В Москве его ждала неожиданная новость: оказывается, они вот-вот переедут в новый дом. Вместо двухкомнатной квартиры на Павелецкой, в здании еще сталинских времен, у них появлялась трешка в совсем новом доме, тоже недалеко от центра. Родители были уверены, что Саша обрадуется, ведь у него будет собственная комната, а не совмещенная с гостиной, – и он обрадовался, хотя заранее начал скучать по знакомой квартире, по высоким потолкам и прочной дубовой мебели, даже по нелюбимой школе.
Но больше всего ему было жаль расставаться с соседкой, Галиной Сергеевной. Несмотря на тяжелое имя, она была стройной красивой женщиной, которая в сорок с небольшим выглядела на тридцать или тридцать пять. Неважно, по какому поводу она выходила за порог квартиры, она всегда безупречно выглядела: в ярком облегающем платье, в широких белоснежных брюках и блузке кобальтового цвета – она неизменно красила губы красной помадой и обязательно подводила глаза, которые выглядывали из-под рыжей челки, – большие, с темными зрачками. Саша видел, как все мужчины во дворе смотрят ей вслед; даже отец провожал ее быстрым взглядом.

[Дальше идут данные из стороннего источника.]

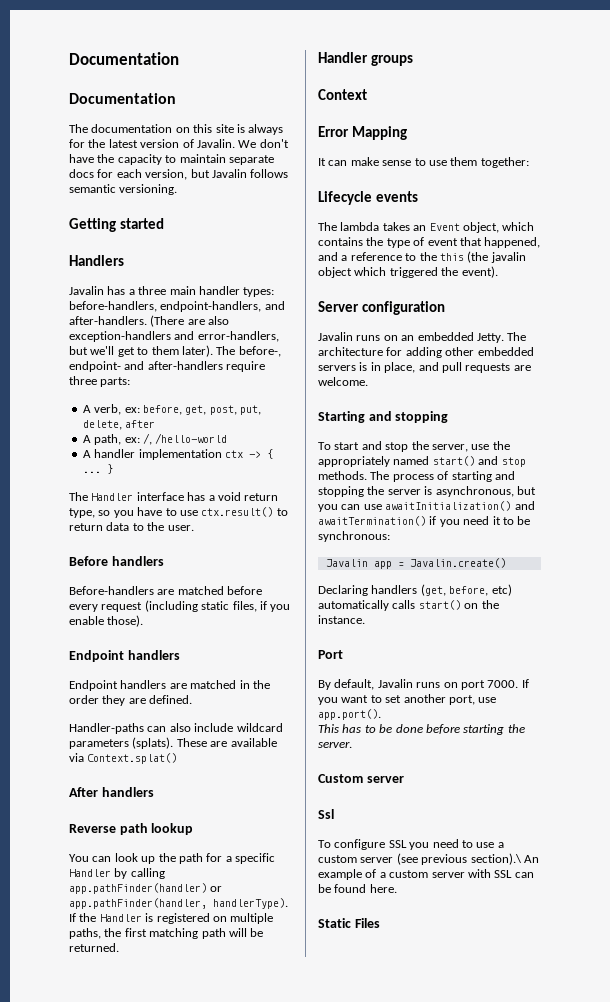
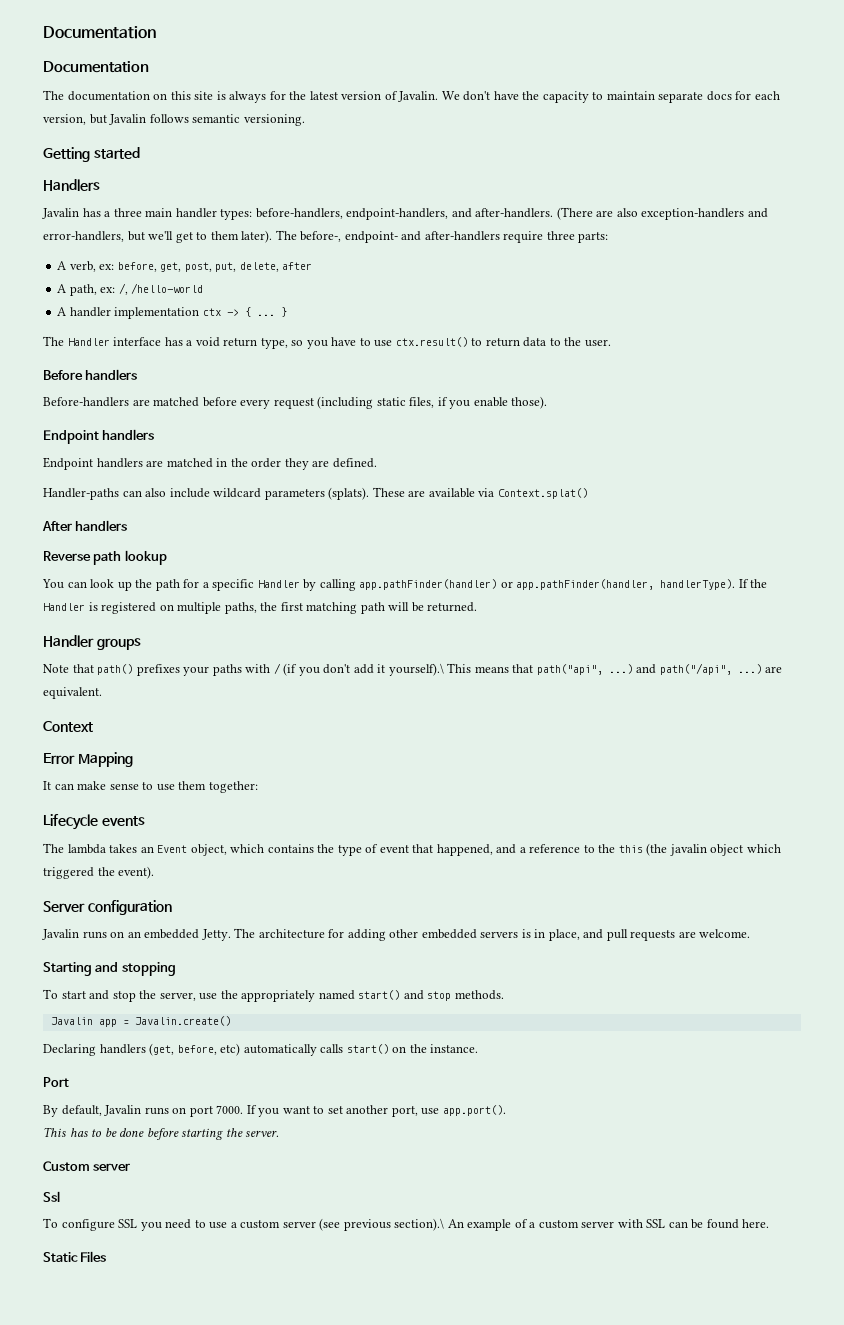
(413, 60) none -> [43,663,783,676] [43,687,102,699] // Note that path() prefixes your paths with / (if you don't add it yourself).\ This means that path("api", ...) and path("/api", ...) are equivalent.
[370,471,515,482] [318,486,536,497] [318,501,535,512] [318,516,531,527] [318,531,390,542] The process of starting and stopping the server is asynchronous, but you can use awaitInitialization() and awaitTermination() if you need it to be synchronous: -> (504, 995) none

Однажды, когда родителям нужно было ехать в гости, а Саша болел, они попросили ее приглядеть за ним – после этого мальчик стал то и дело навещать ее после учебы. Однокомнатная квартира Галины Сергеевны была совсем не похожа на свою обладательницу – вещи пребывали в беспорядке, на полу валялись монеты вперемешку с цветными записками и окурками, а грязные окна были обклеены пожелтевшими газетами. Только кресло у торшера, кровать и гардероб с зеркалом выглядели более или менее опрятно. Поначалу Саша удивлялся этому, хотя и не показывал, а потом привык к хаосу, в котором она жила. По вечерам она снимала роскошные наряды, как сбрасывают мертвую кожу, надевала объемный махровый халат голубого цвета и без сил падала в огромное кресло, закинув ноги на мягкий изогнутый подлокотник. Она звала Сашу, просила сесть напротив себя, и начинала рассказывать о своих путешествиях и знакомствах: она любила бывать в Каннах и Конго, в Осло и Сеуле, в Праге и Тегеране, дружила с писателями, пиратами, наследными принцами. Она рассказывала увлекательно и легко, и казалось, будто за плечами у нее не одна жизнь, а несколько, и она их последовательно разыгрывает перед зрителем. Саша не все понимал из того, что она говорила, но слушал завороженно, а самым любимым моментом во всех историях была концовка, когда в руках Галины Сергеевны сама собой, прямо из воздуха, возникала какая-нибудь затейливая вещица, сувенир, привезенный из далекого города: нефритовая статуэтка, магнит с Эйфелевой башней, костяной браслет, бутылочка из синего стекла с морозным воздухом – все это она отдавала Саше, который не верил, что можно так легко разбрасываться подобным богатством.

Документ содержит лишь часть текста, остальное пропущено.